Microsoft has created a program for electronics manufacturers that combines basic hardware with Windows CE .Net or Windows XP Embedded to entice more vendors to try Windows for new products, the company announced Monday.
Under the new Windows Embedded Evaluation Hardware Kitting Program, electronics makers can get Windows CE .Net or Windows XP preloaded on the board they use at the heart of a new product, Microsoft said. Before, the manufacturers would have to load the software onto the hardware themselves.
Additionally, electronics companies can build as many as 1,000 units of the product without having to pay a software licensing fee. They will also get the Windows Embedded Evaluation Toolkit, said Debby Fry Wilson, director of Microsoft's Embedded and Appliance Platform Group.

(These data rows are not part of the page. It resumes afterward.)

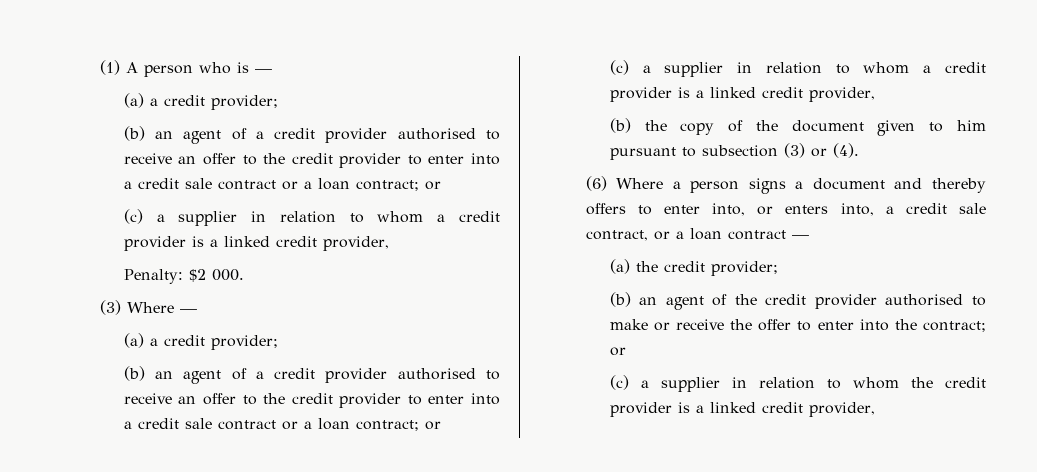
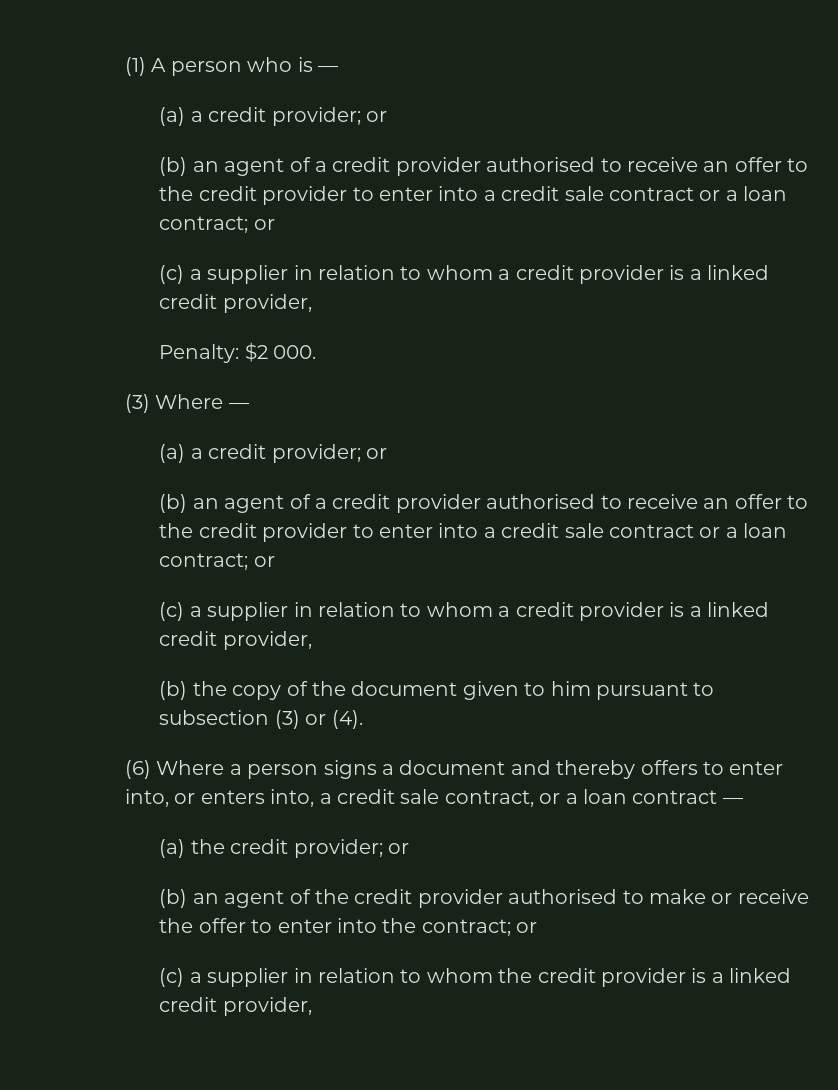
  (1) A person who is —
- (a) a credit provider;
+ (a) a credit provider; or
  (3) Where —
- (a) a credit provider;
+ (a) a credit provider; or
- (a) the credit provider;
+ (a) the credit provider; or

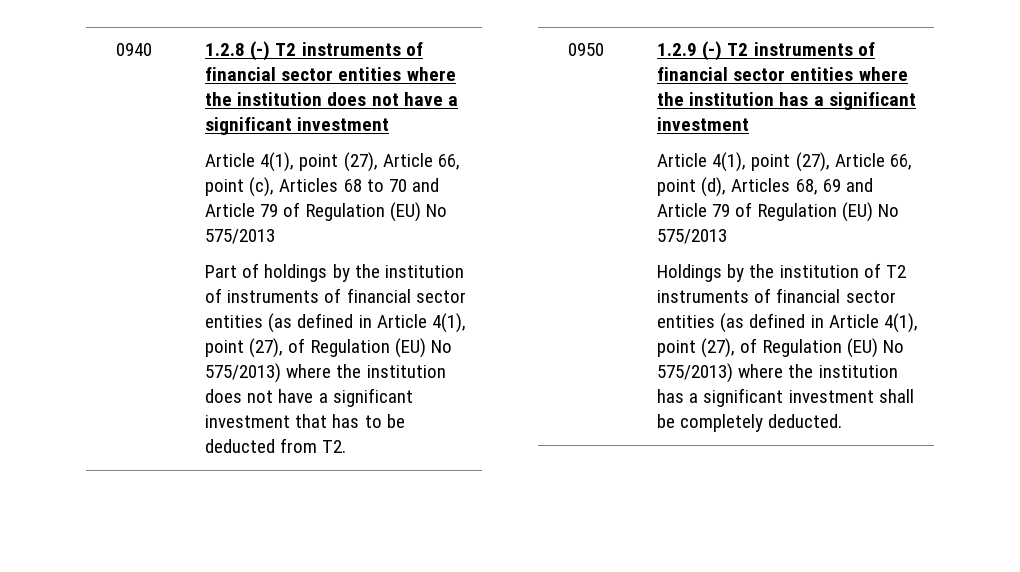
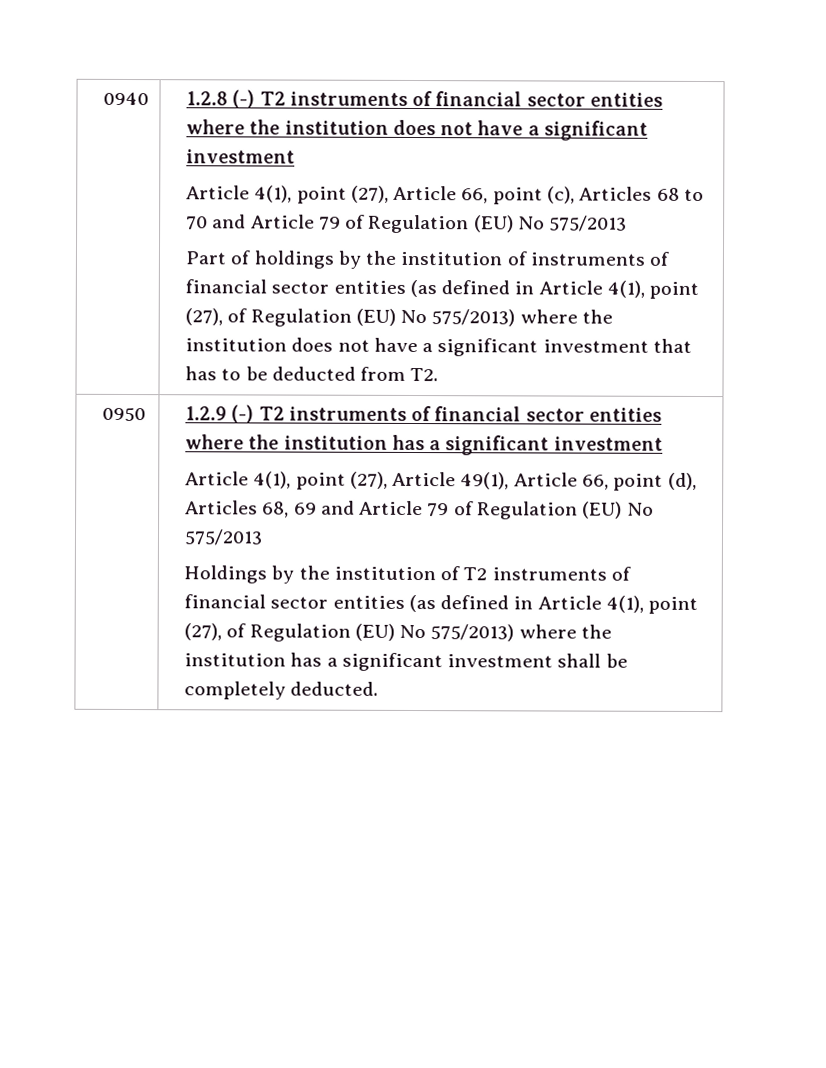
- Article 4(1), point (27), Article 66, point (d), Articles 68, 69 and Article 79 of Regulation (EU) No 575/2013
+ Article 4(1), point (27), Article 49(1), Article 66, point (d), Articles 68, 69 and Article 79 of Regulation (EU) No 575/2013

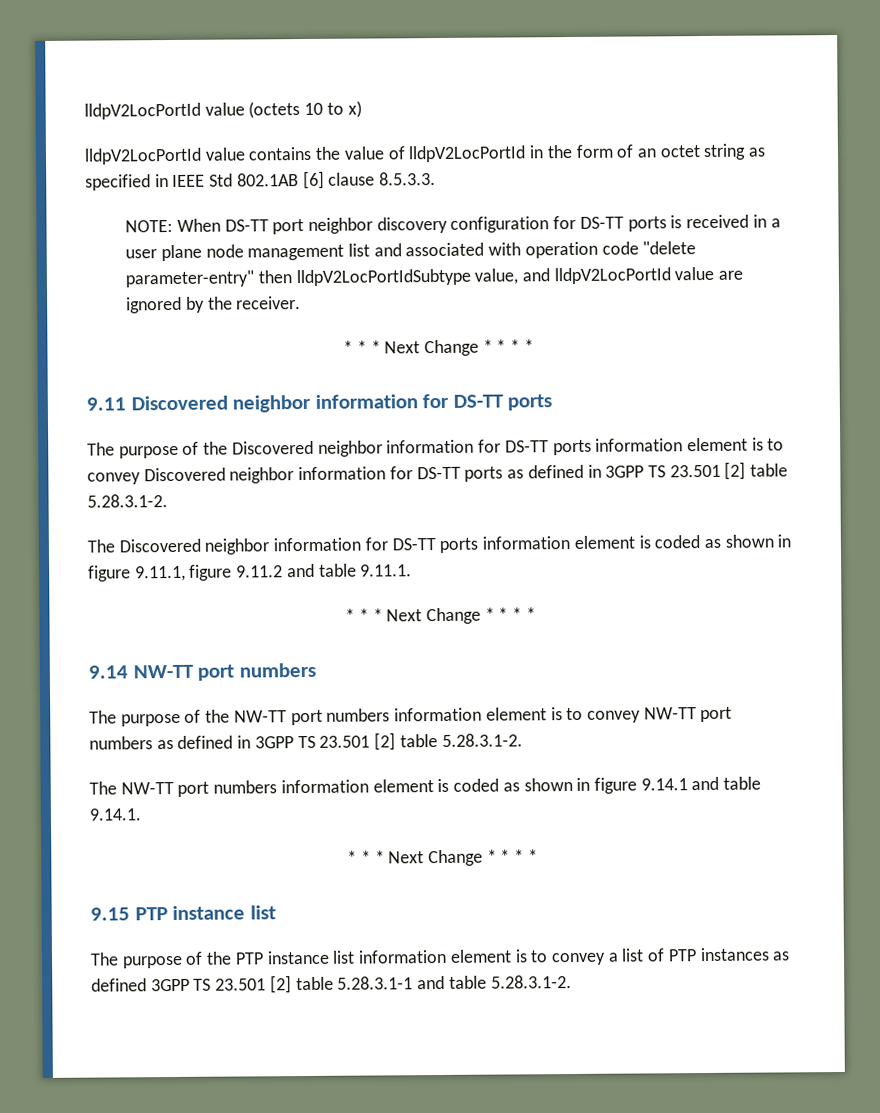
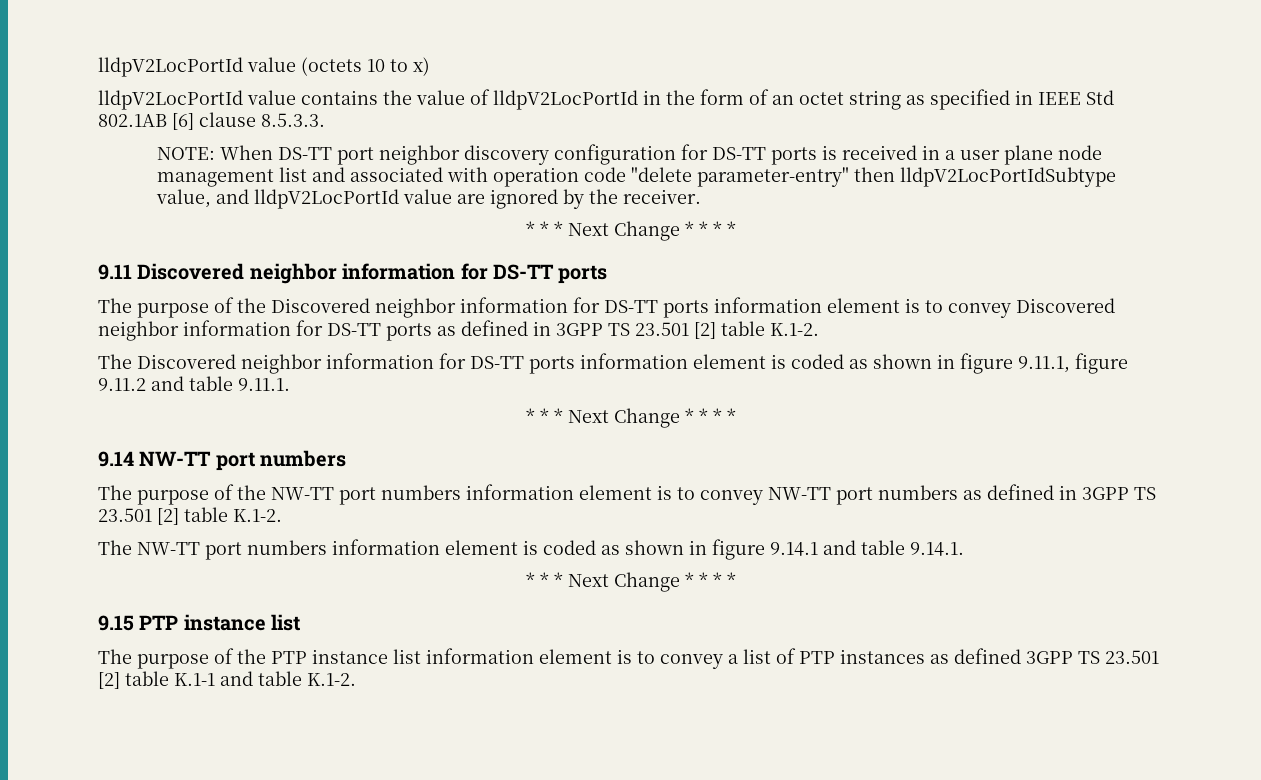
- The purpose of the Discovered neighbor information for DS-TT ports information element is to convey Discovered neighbor information for DS-TT ports as defined in 3GPP TS 23.501 [2] table 5.28.3.1-2.
+ The purpose of the Discovered neighbor information for DS-TT ports information element is to convey Discovered neighbor information for DS-TT ports as defined in 3GPP TS 23.501 [2] table K.1-2.
- The purpose of the NW-TT port numbers information element is to convey NW-TT port numbers as defined in 3GPP TS 23.501 [2] table 5.28.3.1-2.
+ The purpose of the NW-TT port numbers information element is to convey NW-TT port numbers as defined in 3GPP TS 23.501 [2] table K.1-2.
- The purpose of the PTP instance list information element is to convey a list of PTP instances as defined 3GPP TS 23.501 [2] table 5.28.3.1-1 and table 5.28.3.1-2.
+ The purpose of the PTP instance list information element is to convey a list of PTP instances as defined 3GPP TS 23.501 [2] table K.1-1 and table K.1-2.

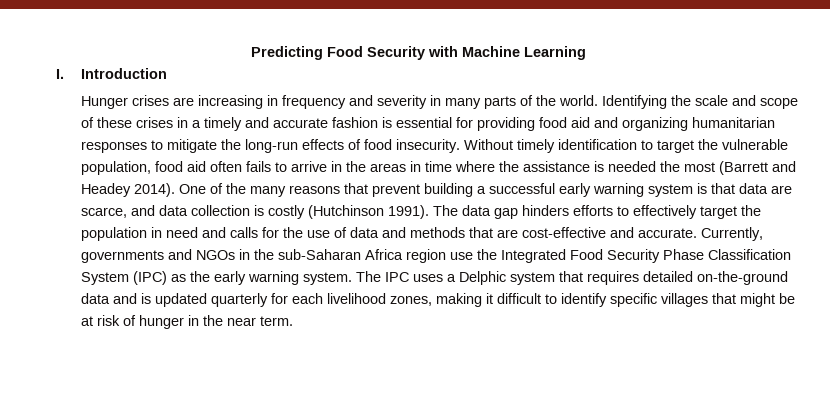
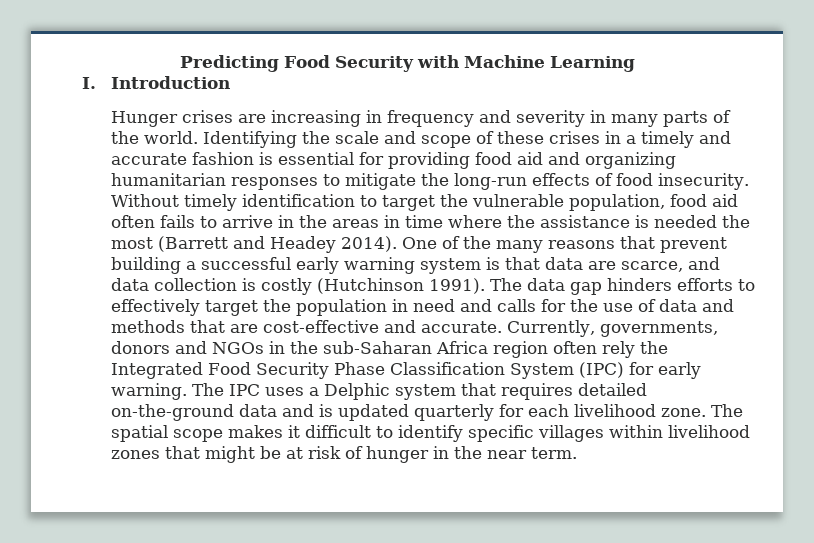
- Currently, governments and NGOs in the sub-Saharan Africa region use the Integrated Food Security Phase Classification System (IPC) as the early warning system.
+ Currently, governments, donors and NGOs in the sub-Saharan Africa region often rely the Integrated Food Security Phase Classification System (IPC) for early warning.
- The IPC uses a Delphic system that requires detailed on-the-ground data and is updated quarterly for each livelihood zones, making it difficult to identify specific villages that might be at risk of hunger in the near term.
+ The IPC uses a Delphic system that requires detailed on-the-ground data and is updated quarterly for each livelihood zone. The spatial scope makes it difficult to identify specific villages within livelihood zones that might be at risk of hunger in the near term.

"You get the (operating system) and the tools for free; in addition, you get to build a device image and deploy that up to 1,000 units with no license fees involved," she said. Such extra units typically are used for demonstrations and testing. Previously, Microsoft charged a licensing fee once the operating system was used in more than one unit, she said.
Microsoft's embedded software is already under trial in products including sewing machines and exercise bikes. The new program was created to get more companies to try the software.
Windows CE .Net is meant for small and portable devices such as handheld computers and mobile phones. Windows XP Embedded is meant for stationary devices with greater computing requirements, such as automated teller machines and airport check-in kiosks.
Microsoft partners including MIPS Technologies and Applied Data Systems will offer boards with the Microsoft software preloaded under the new program, Microsoft said.